» Aim of the task
Every record below is to be retyped exactly, with the pictures left out.
====== Data shown ======
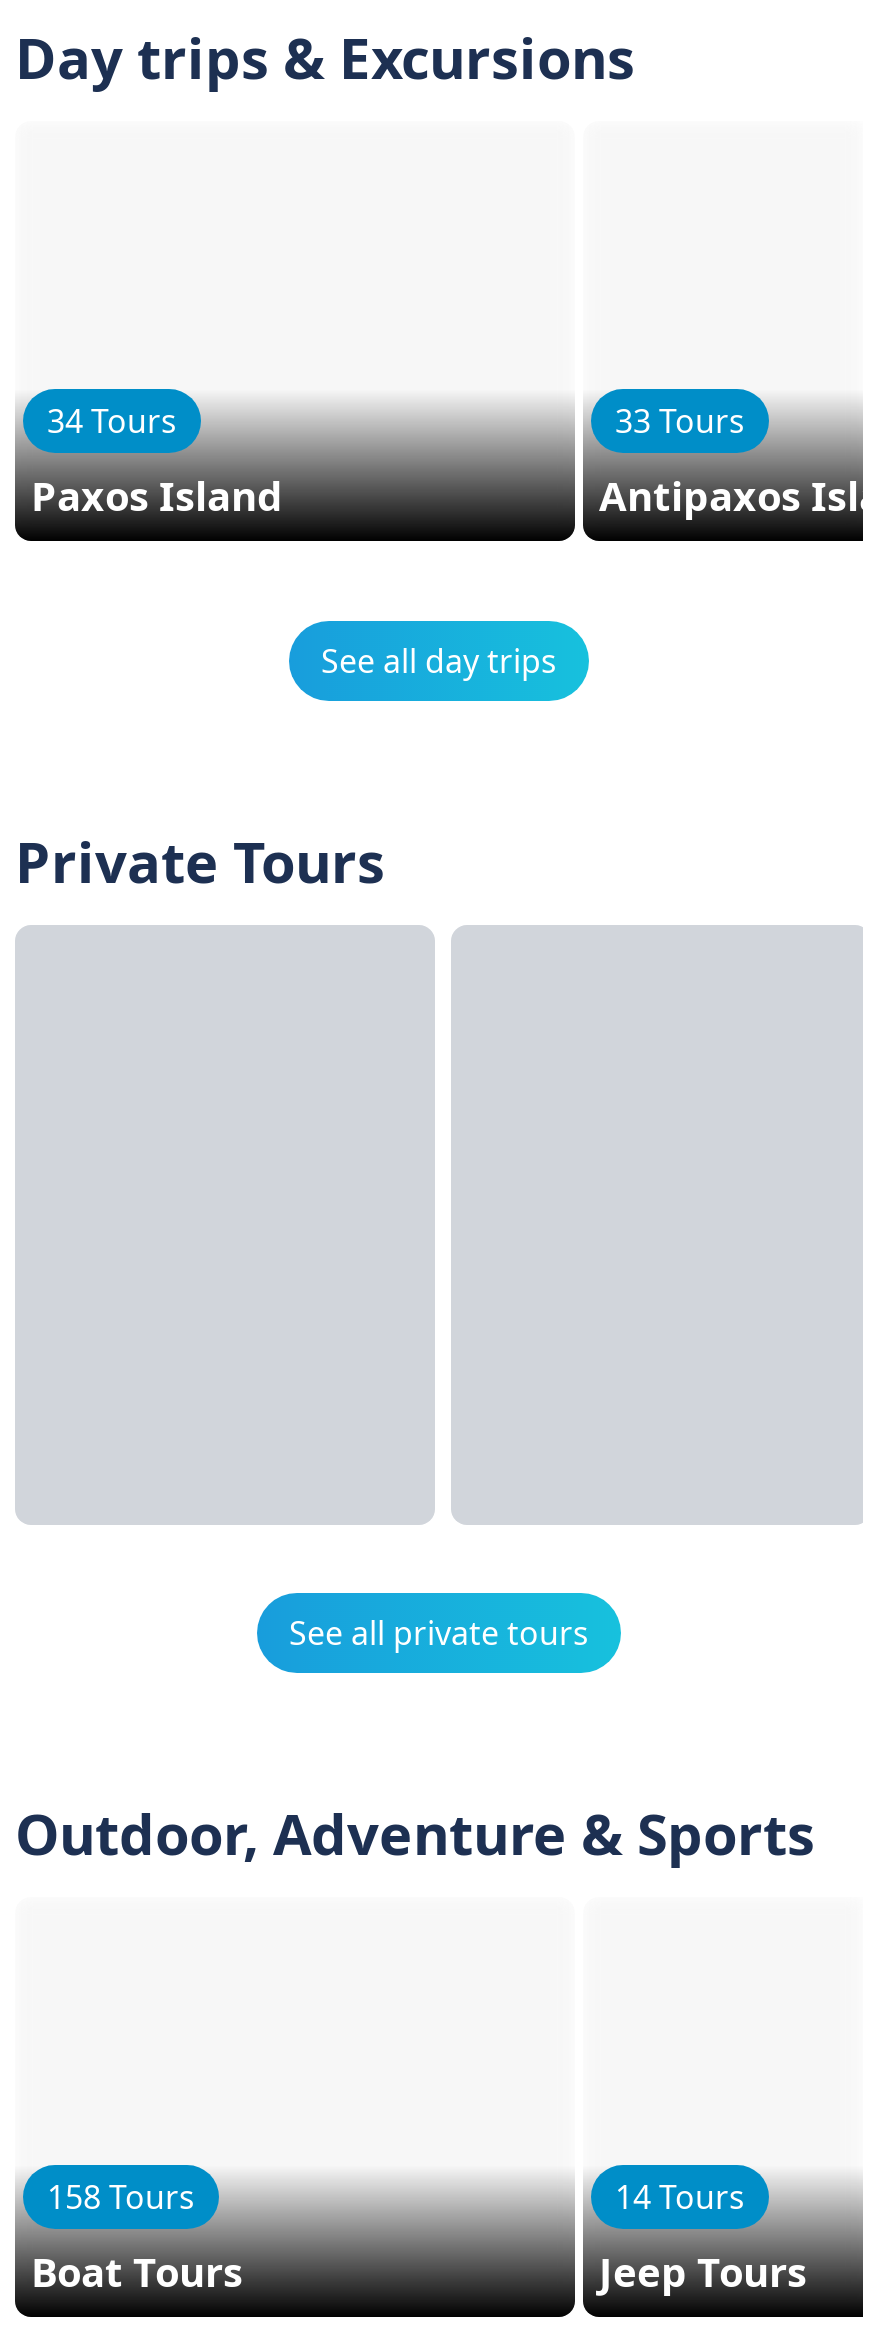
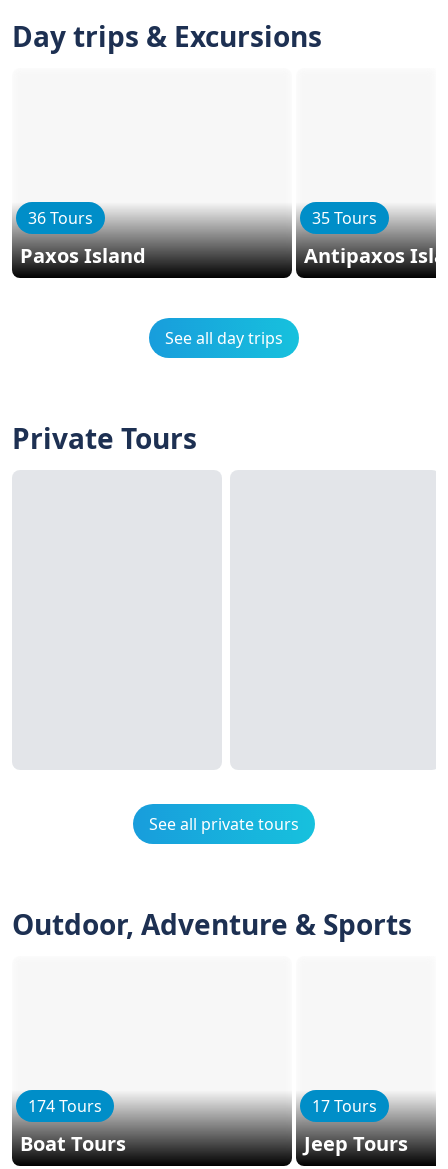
- 34 Tours
+ 36 Tours

- 33 Tours
+ 35 Tours

- 158 Tours
+ 174 Tours

- 14 Tours
+ 17 Tours
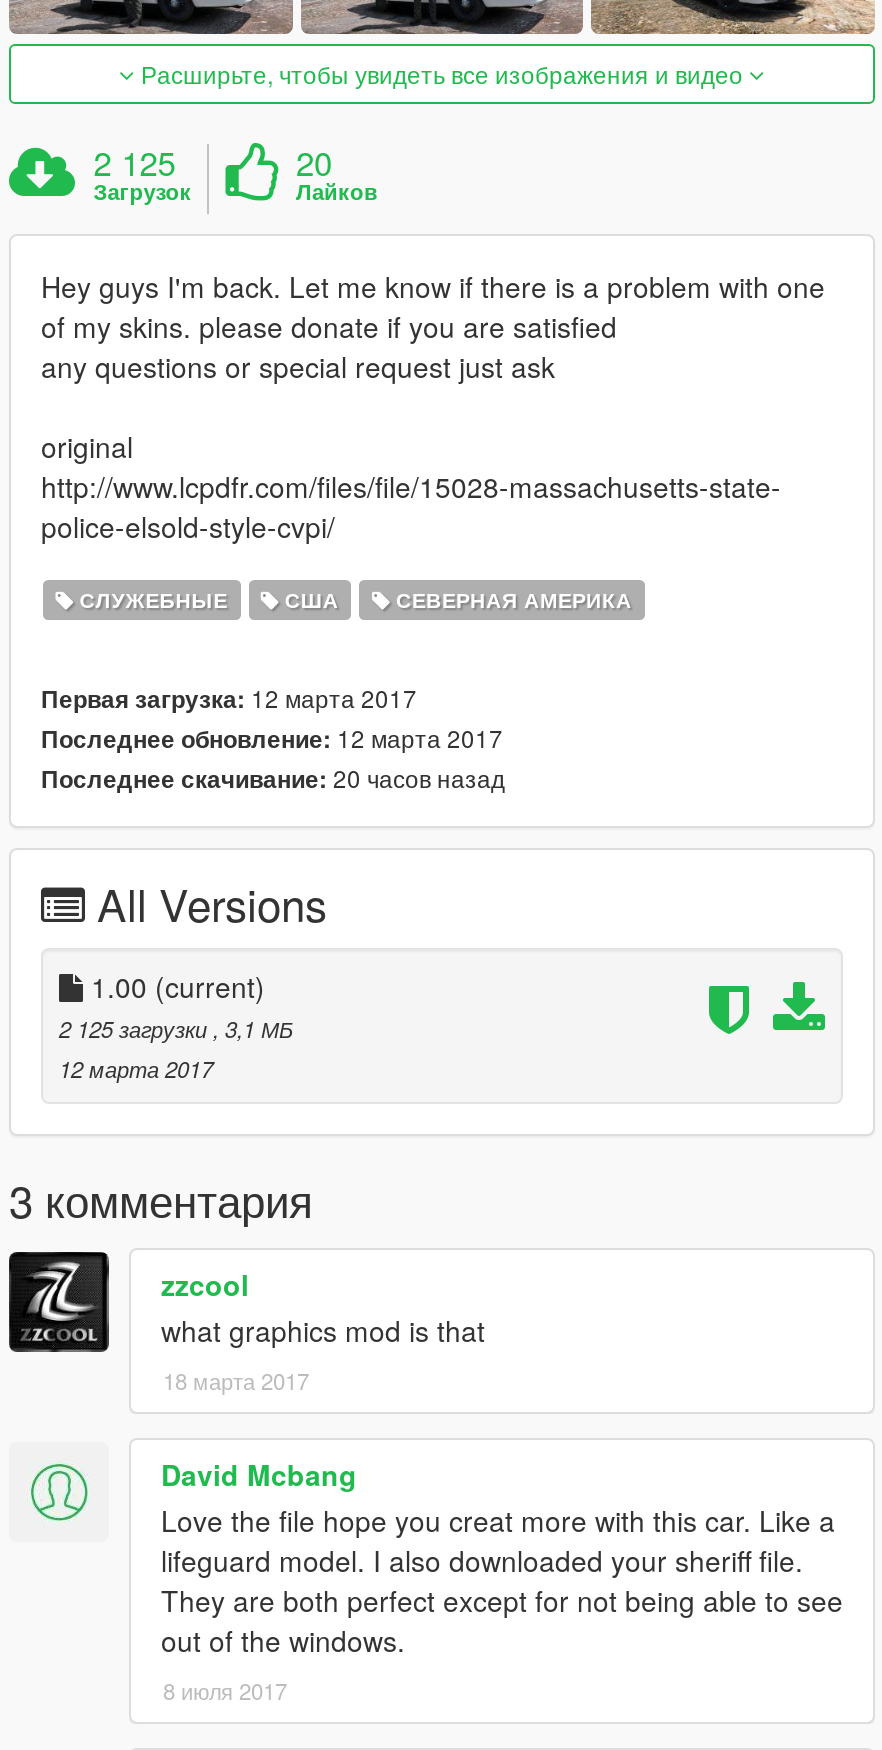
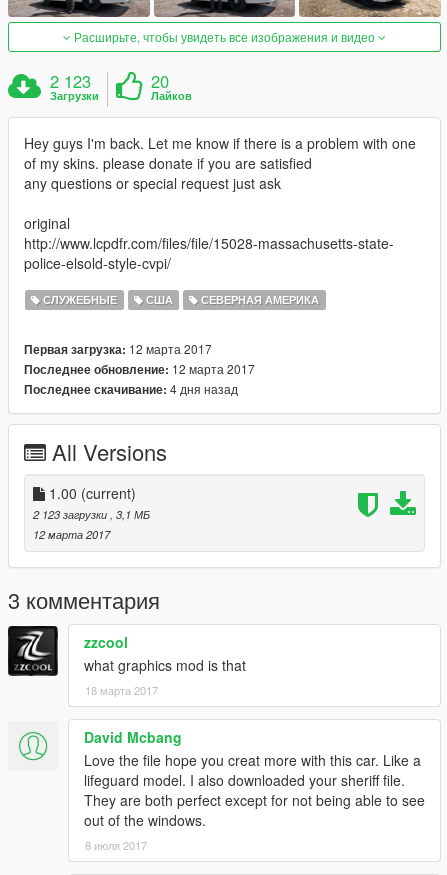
- 2 125
- Загрузок
+ 2 123
+ Загрузки

- Последнее скачивание: 20 часов назад
+ Последнее скачивание: 4 дня назад

- 2 125 загрузки, 3,1 МБ
+ 2 123 загрузки, 3,1 МБ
======
» Answer for the task
- 34 Tours
+ 36 Tours

- 33 Tours
+ 35 Tours

- 158 Tours
+ 174 Tours

- 14 Tours
+ 17 Tours
- 2 125
- Загрузок
+ 2 123
+ Загрузки

- Последнее скачивание: 20 часов назад
+ Последнее скачивание: 4 дня назад

- 2 125 загрузки, 3,1 МБ
+ 2 123 загрузки, 3,1 МБ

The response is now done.